### THE INPUT

────

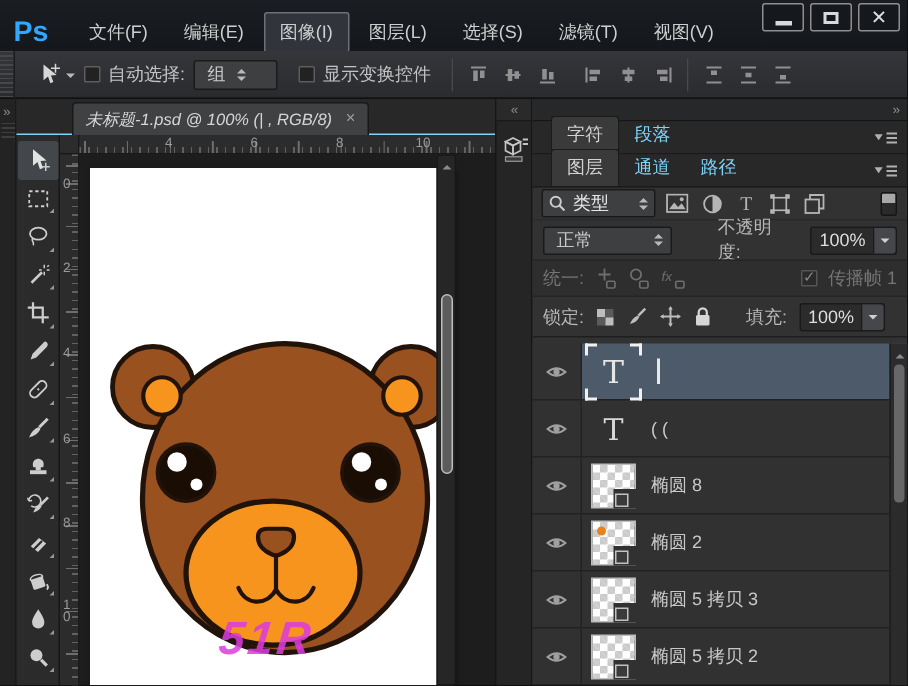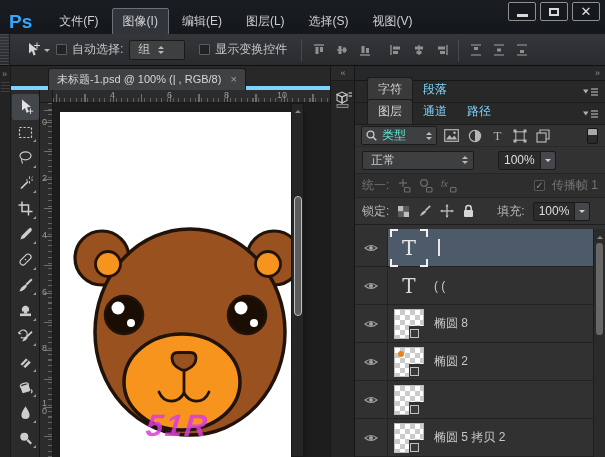"图像(I)" span.menu-item { order: before "编辑(E)" -> after "编辑(E)" }
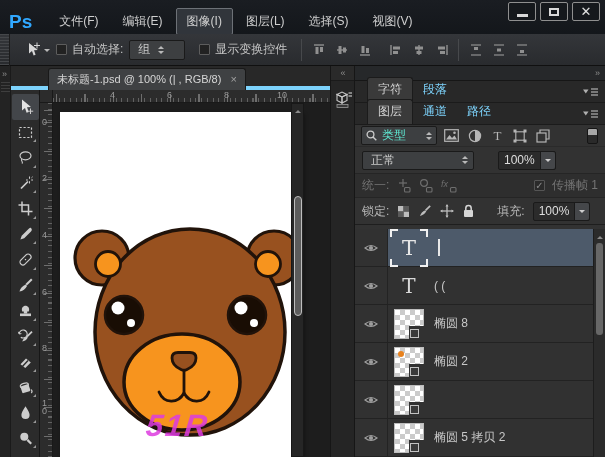"滤镜(T)" span.menu-item { html: none -> <span>滤镜(T)</span> }
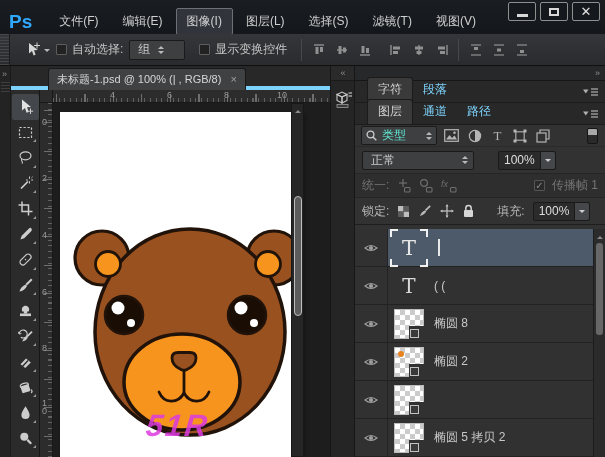"未标题-1.psd @ 100% (| ," .tabstrip { border-bottom: 4px solid #7dd3fc -> 1px solid #7dd3fc; font-style: none -> italic }
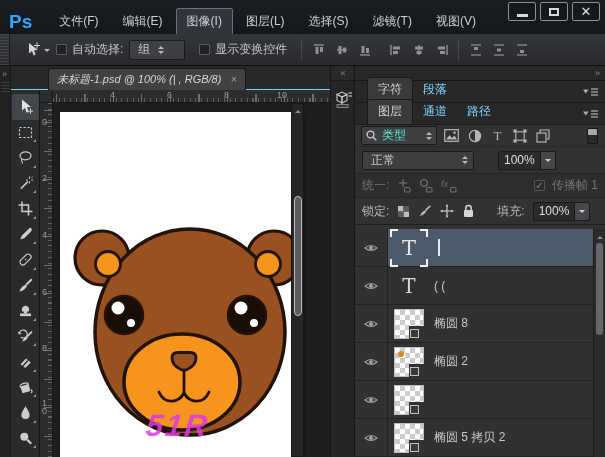"类型" .kind-box span { color: #5eead4 -> #e5e5e5 }
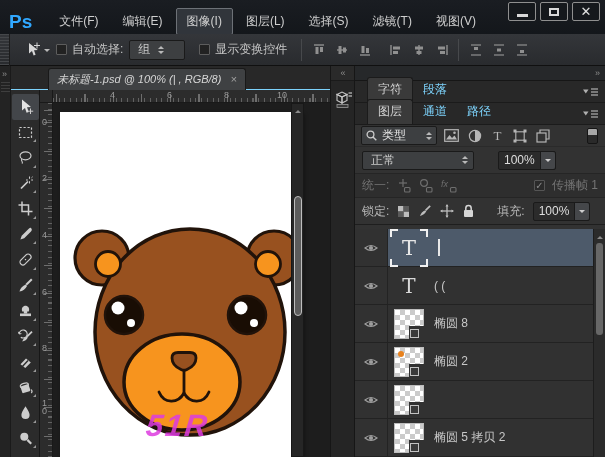"不透明度:" span.lbl { html: none -> <span>不透明度:</span> }
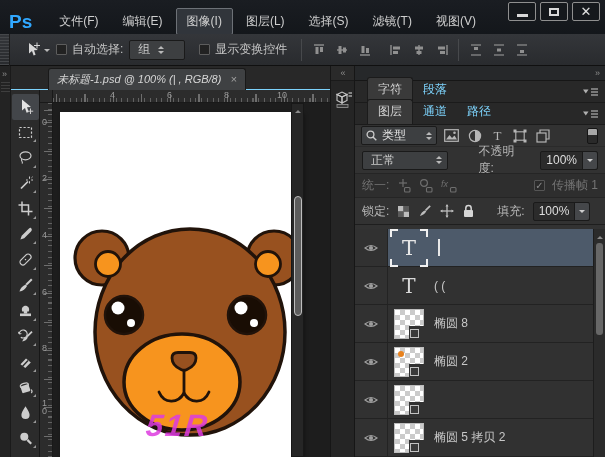"椭圆 5 拷贝 3" span.lay-name { html: none -> <span>椭圆 5 拷贝 3</span> }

────

Return the whole listing word for word, minus its pictures.

### PROBLEM SOLUTION
"图像(I)" span.menu-item { order: before "编辑(E)" -> after "编辑(E)" }
"滤镜(T)" span.menu-item { html: none -> <span>滤镜(T)</span> }
"未标题-1.psd @ 100% (| ," .tabstrip { border-bottom: 4px solid #7dd3fc -> 1px solid #7dd3fc; font-style: none -> italic }
"类型" .kind-box span { color: #5eead4 -> #e5e5e5 }
"不透明度:" span.lbl { html: none -> <span>不透明度:</span> }
"椭圆 5 拷贝 3" span.lay-name { html: none -> <span>椭圆 5 拷贝 3</span> }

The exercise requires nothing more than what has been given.